WHAT IS REQUIRED → Every line below is to be copied exactly, with the pictures left out.
*** RECORDED DATA ***
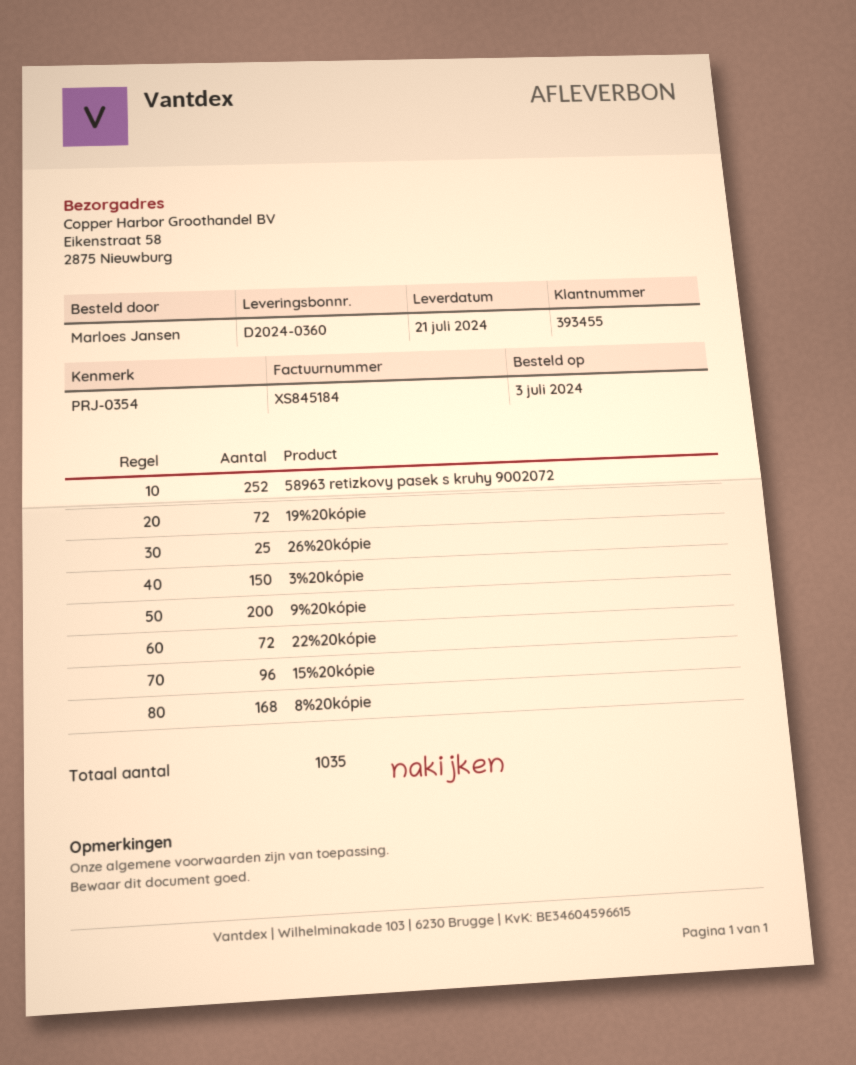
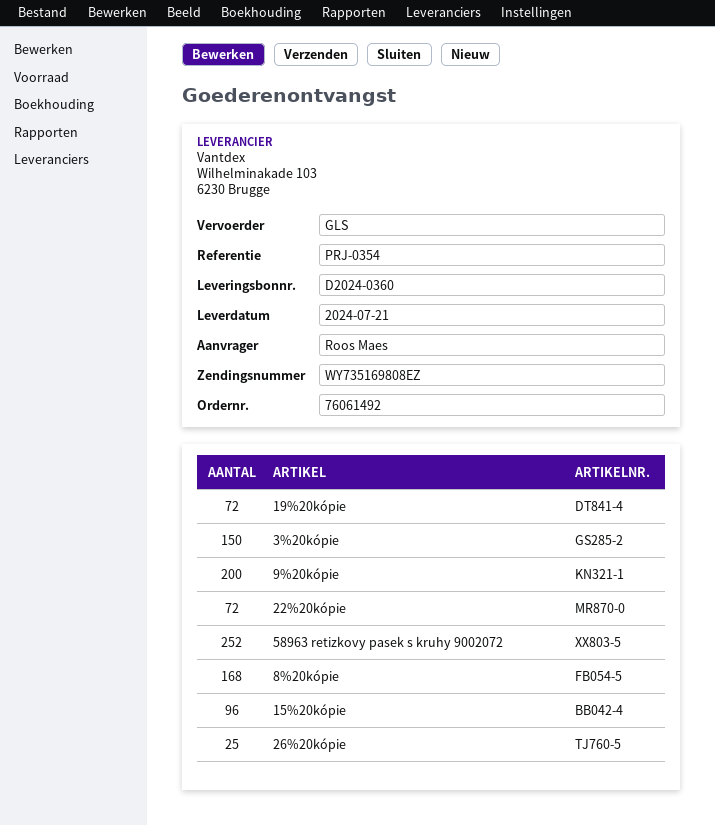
ordered by: Marloes Jansen -> Roos Maes

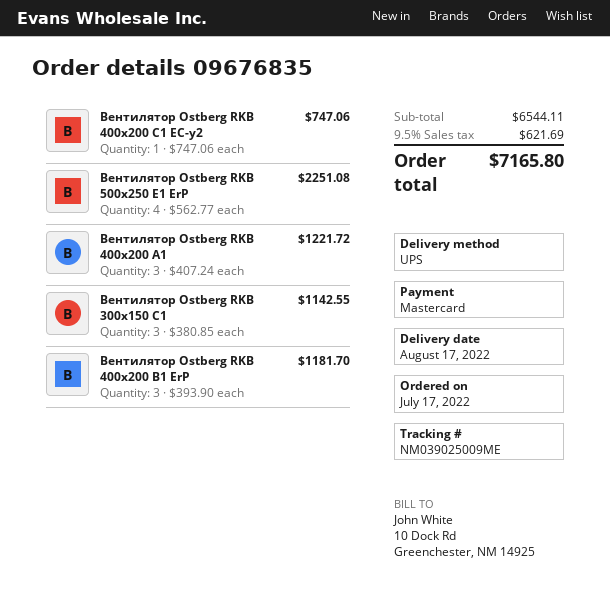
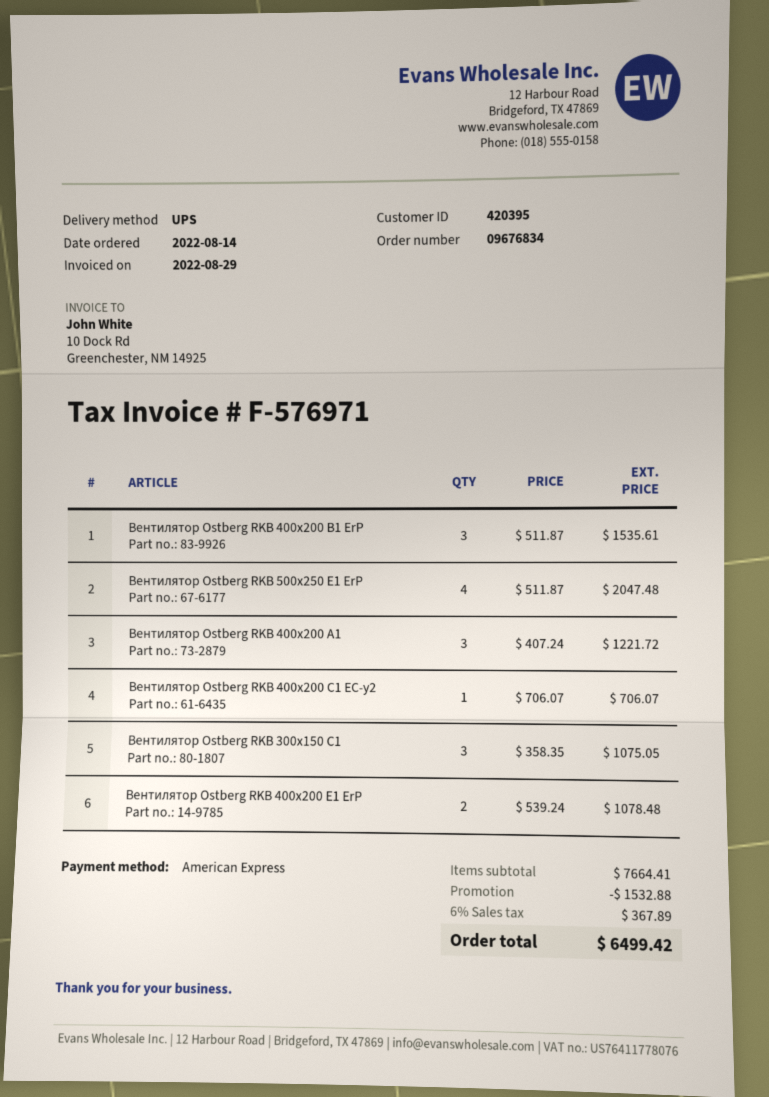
order number: 09676835 -> 09676834
order date: 2022-07-17 -> 2022-08-14
payment method: Mastercard -> American Express
Вентилятор Ostberg RKB 400х200 C1 EC-y2: 1 x 747.06 = 747.06 -> 1 x 706.07 = 706.07
Вентилятор Ostberg RKB 500x250 E1 ErP: 4 x 562.77 = 2251.08 -> 4 x 511.87 = 2047.48
Вентилятор Ostberg RKB 300x150 C1: 3 x 380.85 = 1142.55 -> 3 x 358.35 = 1075.05
Вентилятор Ostberg RKB 400x200 B1 ErP: 3 x 393.90 = 1181.70 -> 3 x 511.87 = 1535.61
Вентилятор Ostberg RKB 400x200 E1 ErP: none -> 2 x 539.24 = 1078.48
subtotal: 6544.11 -> 7664.41
discount: none -> 1532.88
tax: 9.5% = 621.69 -> 6% = 367.89
total: 7165.80 -> 6499.42

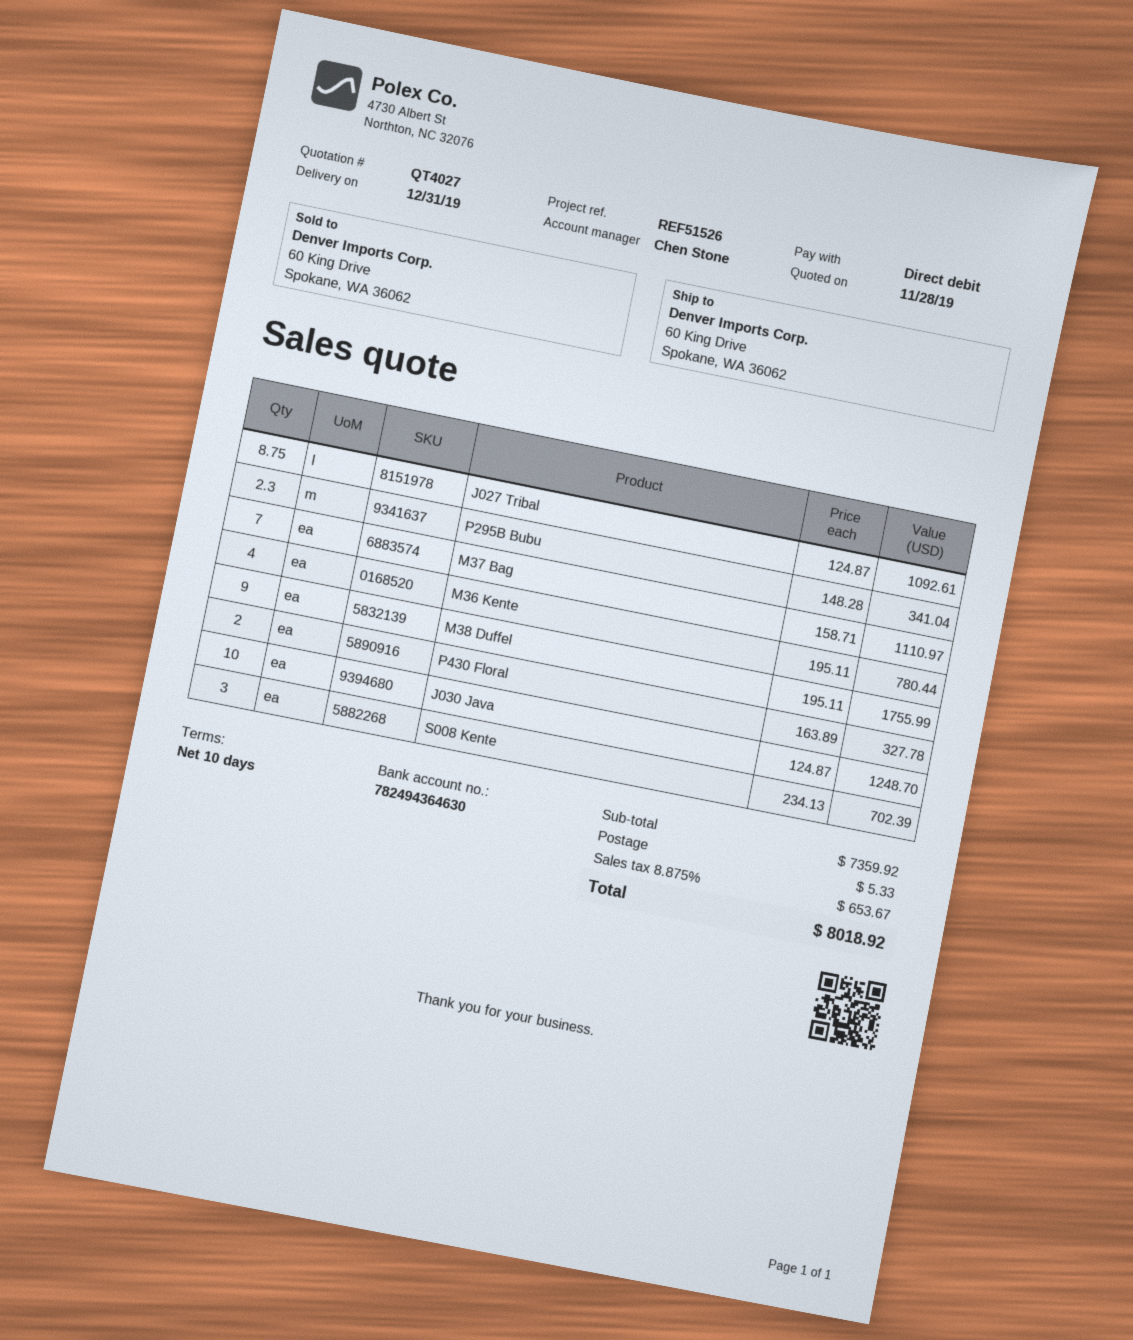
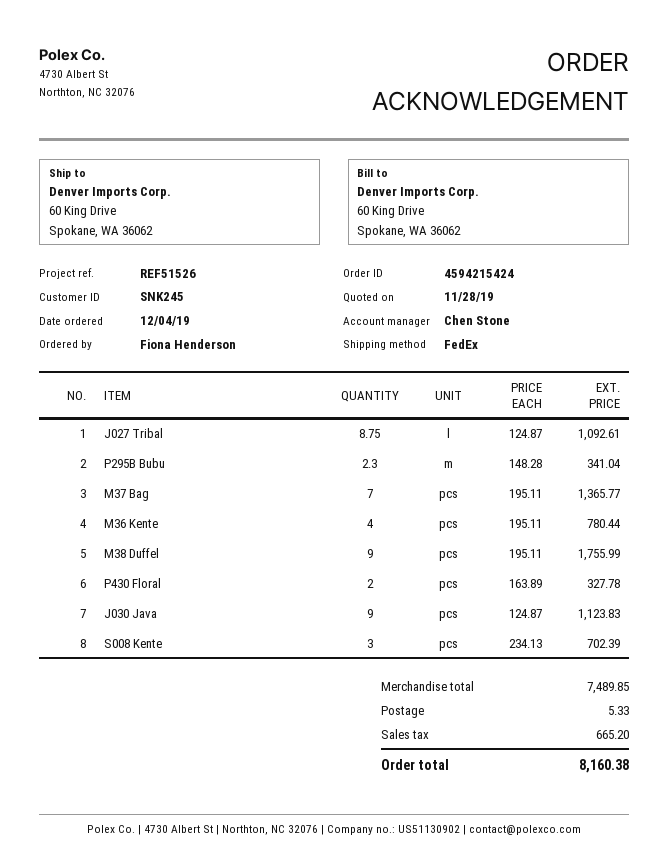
M37 Bag: 7 x 158.71 = 1110.97 -> 7 x 195.11 = 1365.77
J030 Java: 10 x 124.87 = 1248.70 -> 9 x 124.87 = 1123.83
subtotal: 7359.92 -> 7489.85
tax: 653.67 -> 665.20
total: 8018.92 -> 8160.38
***
EXERCISE RESULT →
ordered by: Marloes Jansen -> Roos Maes

order number: 09676835 -> 09676834
order date: 2022-07-17 -> 2022-08-14
payment method: Mastercard -> American Express
Вентилятор Ostberg RKB 400х200 C1 EC-y2: 1 x 747.06 = 747.06 -> 1 x 706.07 = 706.07
Вентилятор Ostberg RKB 500x250 E1 ErP: 4 x 562.77 = 2251.08 -> 4 x 511.87 = 2047.48
Вентилятор Ostberg RKB 300x150 C1: 3 x 380.85 = 1142.55 -> 3 x 358.35 = 1075.05
Вентилятор Ostberg RKB 400x200 B1 ErP: 3 x 393.90 = 1181.70 -> 3 x 511.87 = 1535.61
Вентилятор Ostberg RKB 400x200 E1 ErP: none -> 2 x 539.24 = 1078.48
subtotal: 6544.11 -> 7664.41
discount: none -> 1532.88
tax: 9.5% = 621.69 -> 6% = 367.89
total: 7165.80 -> 6499.42

M37 Bag: 7 x 158.71 = 1110.97 -> 7 x 195.11 = 1365.77
J030 Java: 10 x 124.87 = 1248.70 -> 9 x 124.87 = 1123.83
subtotal: 7359.92 -> 7489.85
tax: 653.67 -> 665.20
total: 8018.92 -> 8160.38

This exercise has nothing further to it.